From the entries below, copy every line holding the word "Administering".

=== Section Start ===

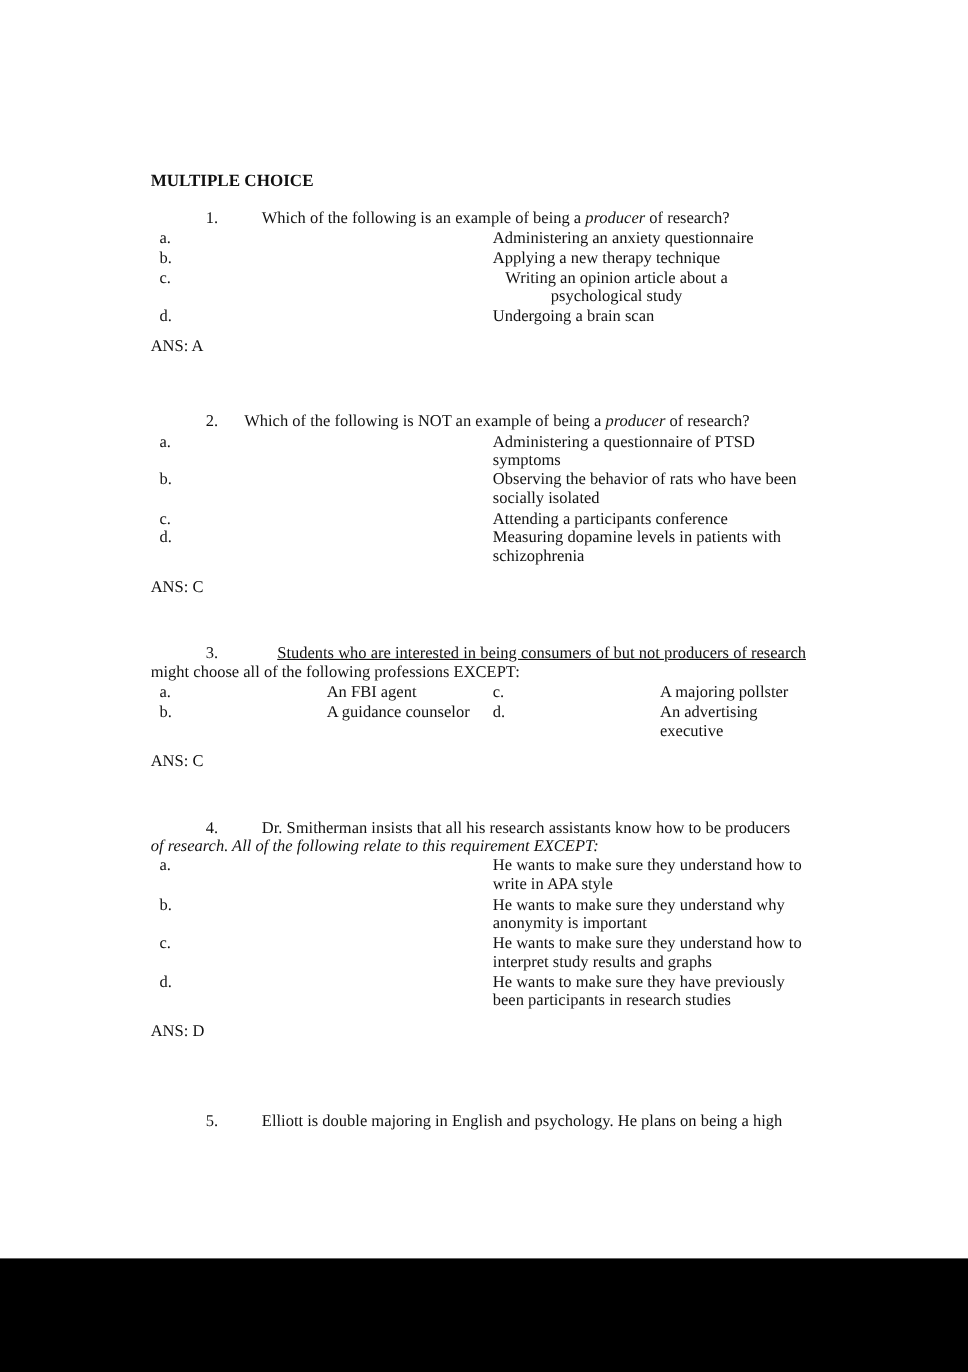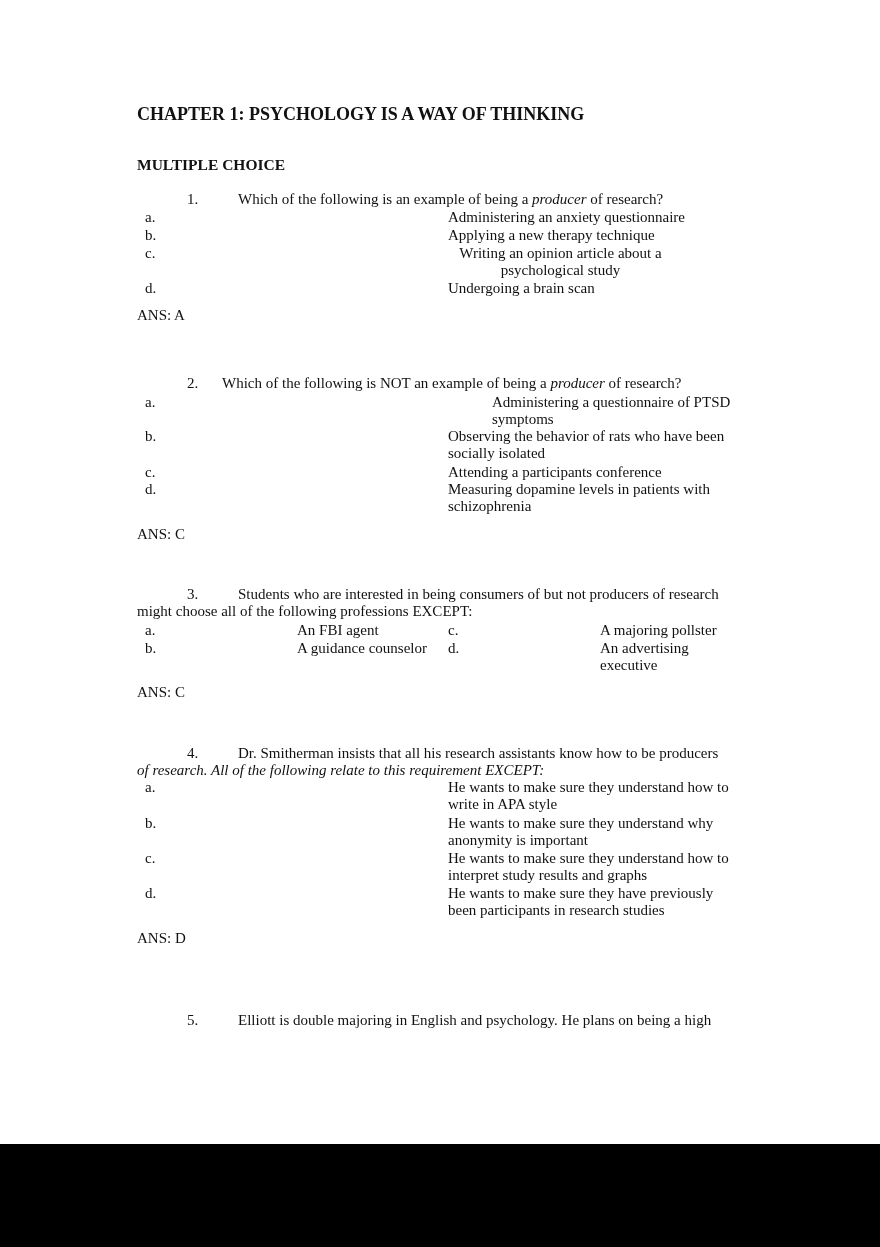--- a/index.html
+++ b/index.html
@@ -15,21 +15,20 @@
     .title { font-weight: bold; font-size: 18px; line-height: 20px; }
     .section { font-weight: bold; font-size: 15.5px; }
     .wrap { white-space: normal; }
     em { font-style: italic; }
   </style>
 </head>
 <body>
 
 <div class="page">
 
-  <div class="abs title" style="left:137px; top:104px;">CHAPTER 1: PSYCHOLOGY IS A WAY OF THINKING</div>
   <div class="abs section" style="left:137px; top:156px;">MULTIPLE CHOICE</div>
 
   <div>
     <div class="abs" style="left:187px; top:191px;">1.</div>
     <div class="abs" style="left:238px; top:191px;"><span>Which of the following is an example of being a </span><em>producer</em><span> of research?</span></div>
 
     <div class="abs" style="left:145px; top:209px;">a.</div>
     <div class="abs" style="left:448px; top:209px;">Administering an anxiety questionnaire</div>
     <div class="abs" style="left:145px; top:227px;">b.</div>
     <div class="abs" style="left:448px; top:227px;">Applying a new therapy technique</div>
@@ -39,34 +38,34 @@
     <div class="abs" style="left:448px; top:280px;">Undergoing a brain scan</div>
 
     <div class="abs" style="left:137px; top:307px;">ANS:  A</div>
   </div>
 
   <div>
     <div class="abs" style="left:187px; top:375px;">2.</div>
     <div class="abs" style="left:222px; top:375px;"><span>Which of the following is NOT an example of being a </span><em>producer</em><span> of research?</span></div>
 
     <div class="abs" style="left:145px; top:394px;">a.</div>
-    <div class="abs wrap" style="left:448px; top:394px; width:270px;margin-left:44px;">Administering a questionnaire of PTSD symptoms</div>
+    <div class="abs wrap" style="left:448px; top:394px; width:270px;">Administering a questionnaire of PTSD symptoms</div>
     <div class="abs" style="left:145px; top:428px;">b.</div>
     <div class="abs wrap" style="left:448px; top:428px; width:292px;">Observing the behavior of rats who have been socially isolated</div>
     <div class="abs" style="left:145px; top:464px;">c.</div>
     <div class="abs" style="left:448px; top:464px;">Attending a participants conference</div>
     <div class="abs" style="left:145px; top:481px;">d.</div>
     <div class="abs wrap" style="left:448px; top:481px; width:285px;">Measuring dopamine levels in patients with schizophrenia</div>
 
     <div class="abs" style="left:137px; top:526px;">ANS: C</div>
   </div>
 
   <div>
     <div class="abs" style="left:187px; top:586px;">3.</div>
-    <div class="abs" style="left:238px; top:586px;">Students who are interested in being consumers of but not producers of research</div>
+    <div class="abs" style="left:252px; top:586px;text-decoration:underline;">Students who are interested in being consumers of but not producers of research</div>
     <div class="abs" style="left:137px; top:603px;">might choose all of the following professions EXCEPT:</div>
 
     <div class="abs" style="left:145px; top:622px;">a.</div>
     <div class="abs" style="left:297px; top:622px;">An FBI agent</div>
     <div class="abs" style="left:448px; top:622px;">c.</div>
     <div class="abs" style="left:600px; top:622px;">A majoring pollster</div>
 
     <div class="abs" style="left:145px; top:640px;">b.</div>
     <div class="abs" style="left:297px; top:640px;">A guidance counselor</div>
     <div class="abs" style="left:448px; top:640px;">d.</div>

=== Section End ===

§ **RESPONSE**
     <div class="abs" style="left:448px; top:209px;">Administering an anxiety questionnaire</div>
-    <div class="abs wrap" style="left:448px; top:394px; width:270px;margin-left:44px;">Administering a questionnaire of PTSD symptoms</div>
+    <div class="abs wrap" style="left:448px; top:394px; width:270px;">Administering a questionnaire of PTSD symptoms</div>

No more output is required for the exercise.